Political action really brings out the Generation Xer in me. Like a classic Xer, I’m not a joiner, I prefer sarcasm to earnestness, and folk music makes me itchy. Because of all this, I often approach the process of protesting the streets with a distinct lack of enthusiasm. I picture the pressure towards self-seriousness and chanting, and I want to find something else to do, such as sit at home and read the dictionary. But I go, because I do believe in the power of protests to compel change.
With all that in mind, I have to say that Saturday’s New York City version of SlutWalk wasn’t a chore to be slogged through. It was, dare I say, a really good time. I even ended up chanting, which I never do, because so many of the chants were delightfully funny as well as pointed.
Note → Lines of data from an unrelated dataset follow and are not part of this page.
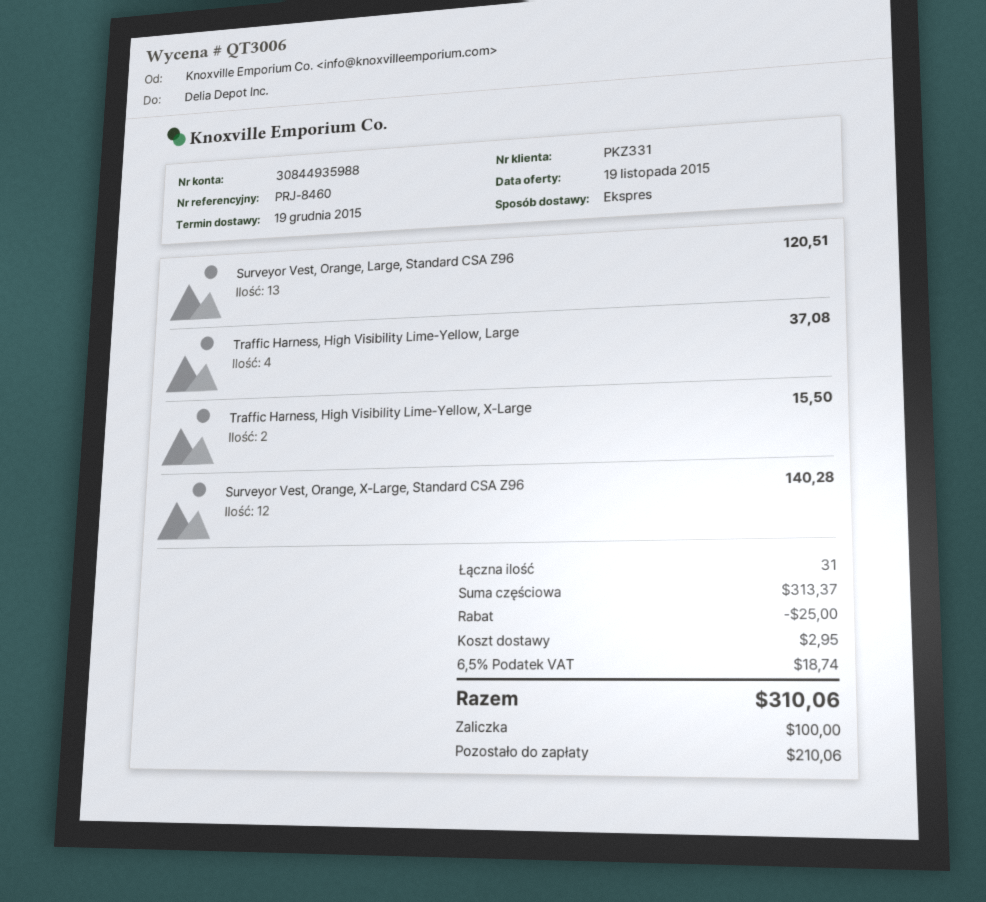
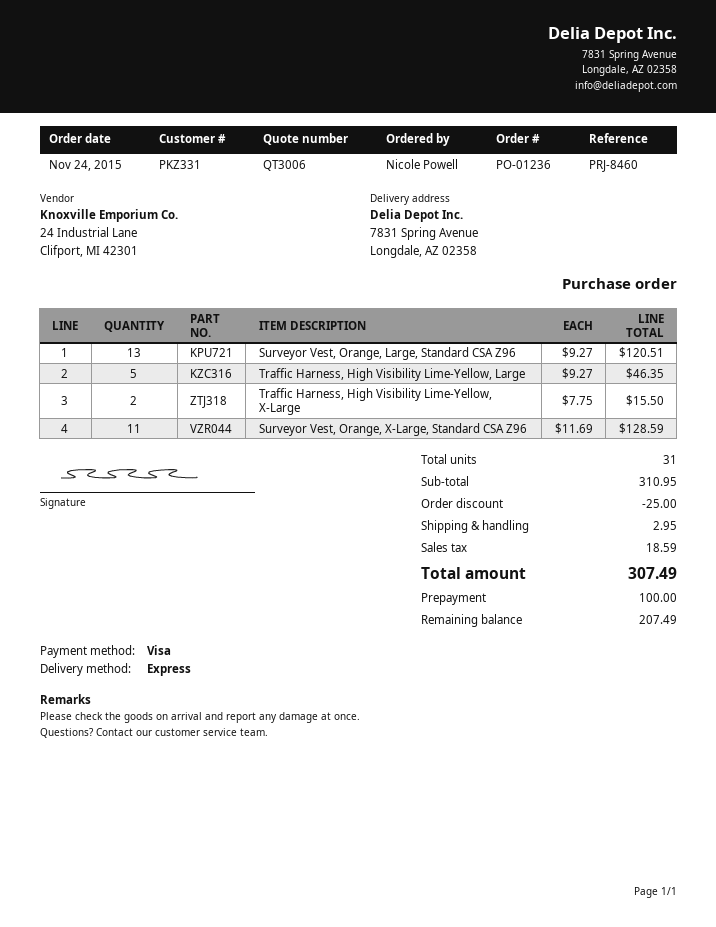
Traffic Harness, High Visibility Lime-Yellow, Large: 4 for 37.08 -> 5 for 46.35
Surveyor Vest, Orange, X-Large, Standard CSA Z96: 12 for 140.28 -> 11 for 128.59
subtotal: 313.37 -> 310.95
tax: 18.74 -> 18.59
total: 310.06 -> 307.49
balance: 210.06 -> 207.49

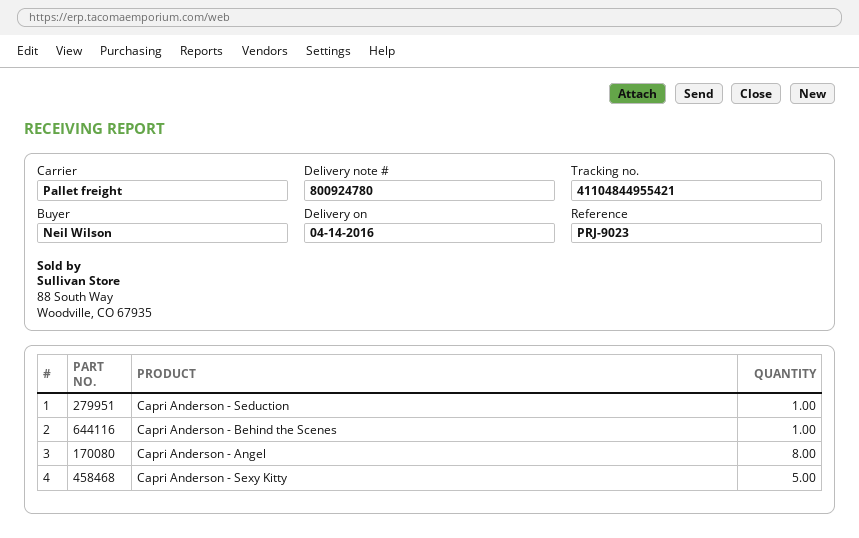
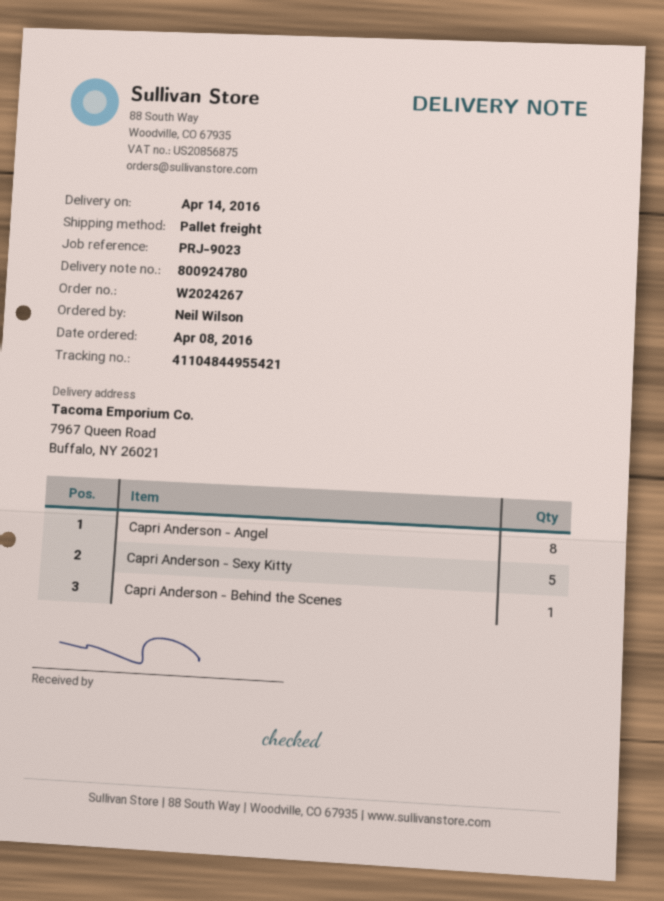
Capri Anderson - Seduction: 1 -> none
My favorite was, “Rapists, go f— yourselves!” With this in mind, I made a list of reasons why SlutWalk NYC was so awesome, with the hopes that those thinking of organizing one in their hometowns are inspired to redouble their efforts.
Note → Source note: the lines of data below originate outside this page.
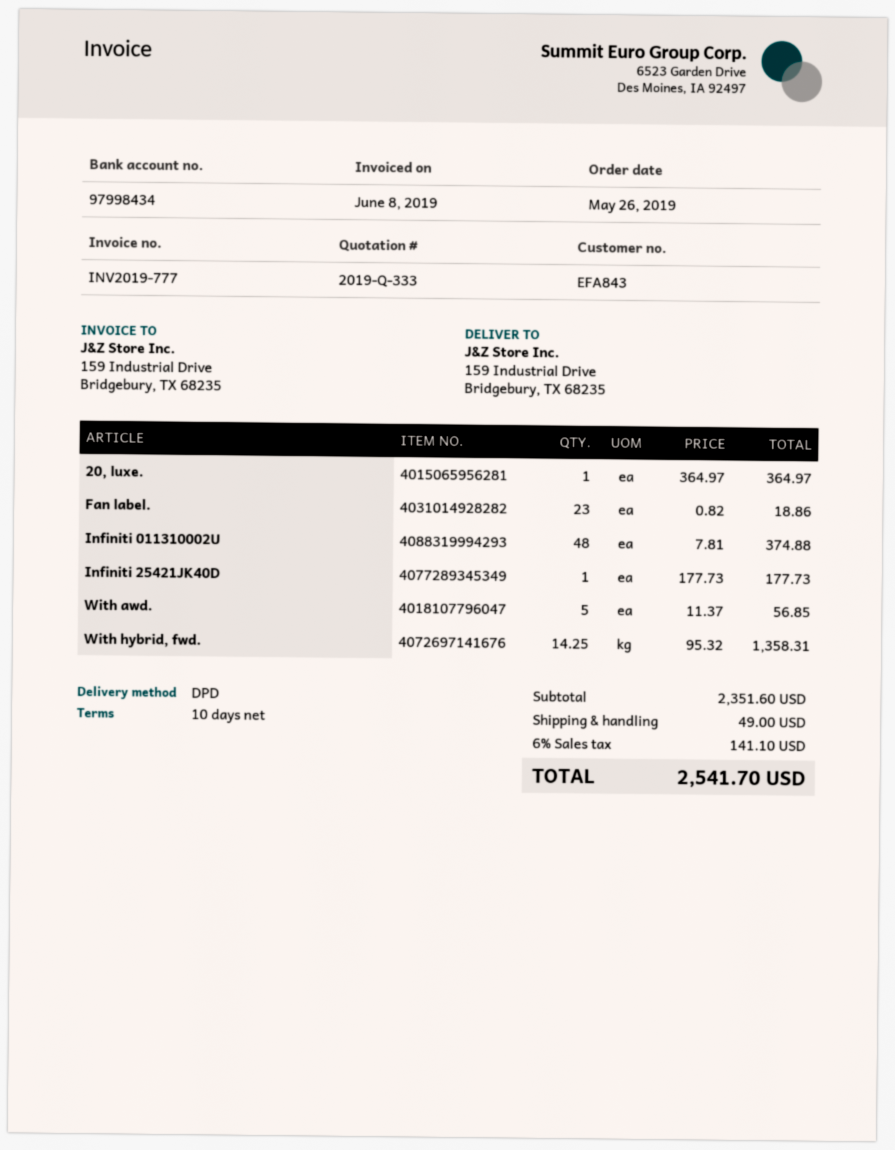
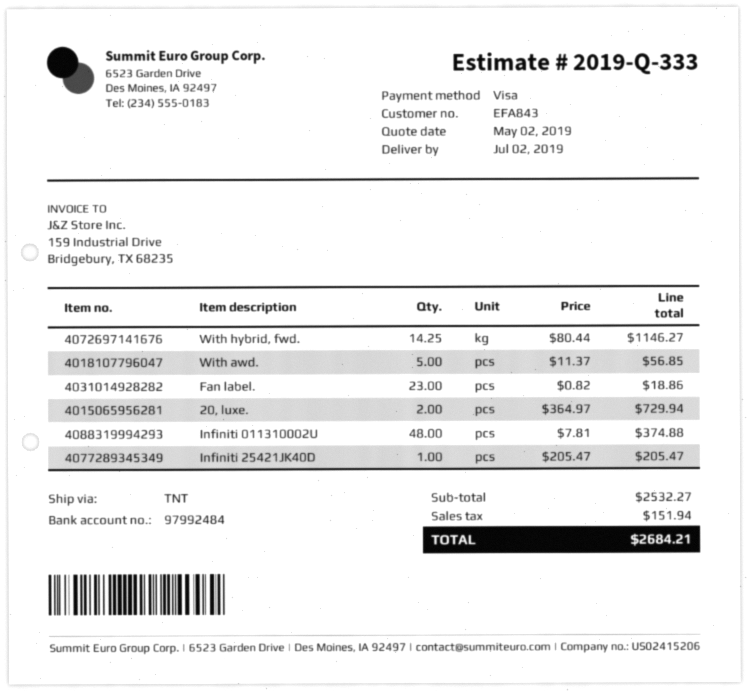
bank account: 97998434 -> 97992484
shipping method: DPD -> TNT
20, luxe.: 1 x 364.97 = 364.97 -> 2 x 364.97 = 729.94
Infiniti 25421JK40D: 1 x 177.73 = 177.73 -> 1 x 205.47 = 205.47
With hybrid, fwd.: 14.25 x 95.32 = 1358.31 -> 14.25 x 80.44 = 1146.27
subtotal: 2351.60 -> 2532.27
shipping: 49.00 -> none
tax: 141.10 -> 151.94
total: 2541.70 -> 2684.21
1) Humor and fun. We’re fighting rape culture, which has been the culture for at least as long as humans have been able to write. It’s going to be a long battle and victory is probably many generations into the future. If we can’t have a laugh while fighting this fight, we’re going to drown in despair. SlutWalkers get this. People strove to have laugh-out-loud signs and half the crowd was wearing outfits sending up the ridiculousness of the very idea that one can objectively define “dressing slutty.” I chose a sign inspired by an episode of “It’s Always Sunny in Philadelphia” that I admired for using humor to show how casually people accept the sexual abuse of women, and how wrong that really is. Signs that relied on humor were more common than not.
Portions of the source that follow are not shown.